- [MATERIAL FOR THE TASK]
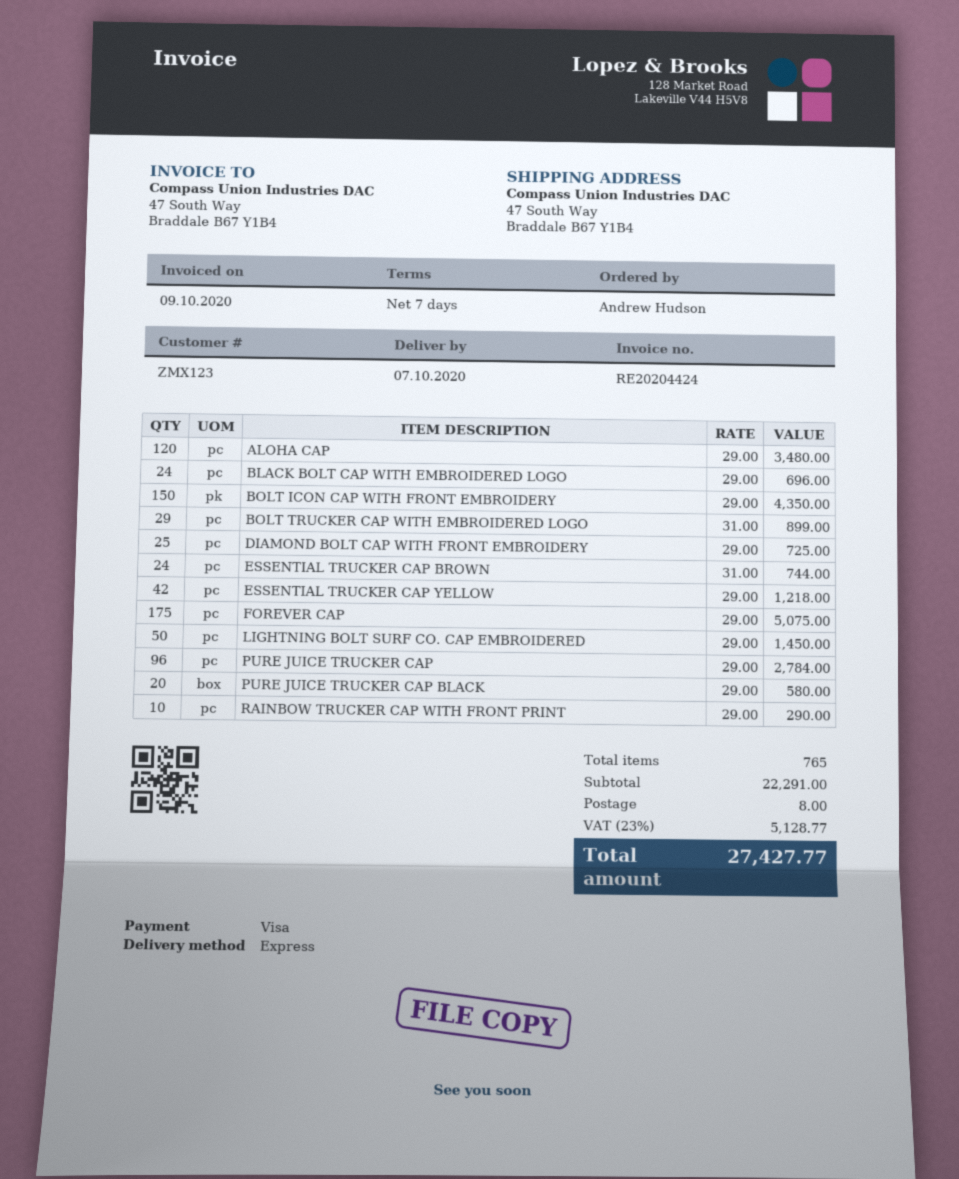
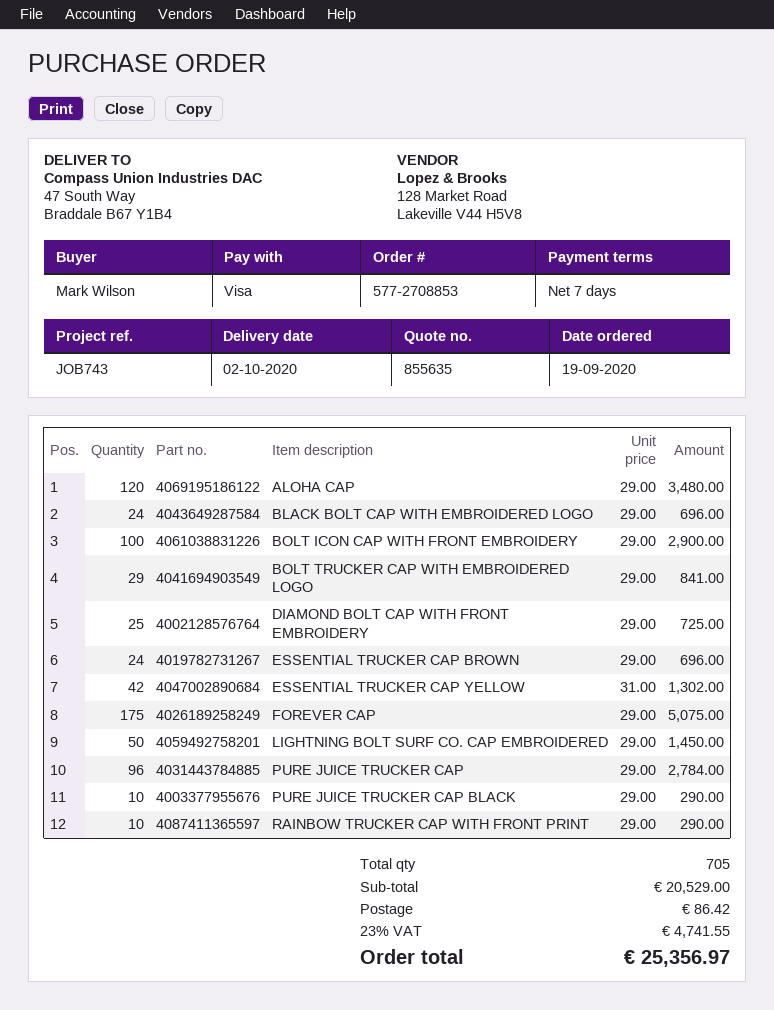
delivery date: 2020-10-07 -> 2020-10-02
ordered by: Andrew Hudson -> Mark Wilson
BOLT ICON CAP WITH FRONT EMBROIDERY: 150 x 29.00 = 4350.00 -> 100 x 29.00 = 2900.00
BOLT TRUCKER CAP WITH EMBROIDERED LOGO: 29 x 31.00 = 899.00 -> 29 x 29.00 = 841.00
ESSENTIAL TRUCKER CAP BROWN: 24 x 31.00 = 744.00 -> 24 x 29.00 = 696.00
ESSENTIAL TRUCKER CAP YELLOW: 42 x 29.00 = 1218.00 -> 42 x 31.00 = 1302.00
PURE JUICE TRUCKER CAP BLACK: 20 x 29.00 = 580.00 -> 10 x 29.00 = 290.00
total quantity: 765 -> 705
subtotal: 22291.00 -> 20529.00
shipping: 8.00 -> 86.42
tax: 23% = 5128.77 -> 23% = 4741.55
total: 27427.77 -> 25356.97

- [EXERCISE]
Out of the entries, report each line that contains the word "WITH".

- [WRITTEN RESPONSE]
BOLT ICON CAP WITH FRONT EMBROIDERY: 150 x 29.00 = 4350.00 -> 100 x 29.00 = 2900.00
BOLT TRUCKER CAP WITH EMBROIDERED LOGO: 29 x 31.00 = 899.00 -> 29 x 29.00 = 841.00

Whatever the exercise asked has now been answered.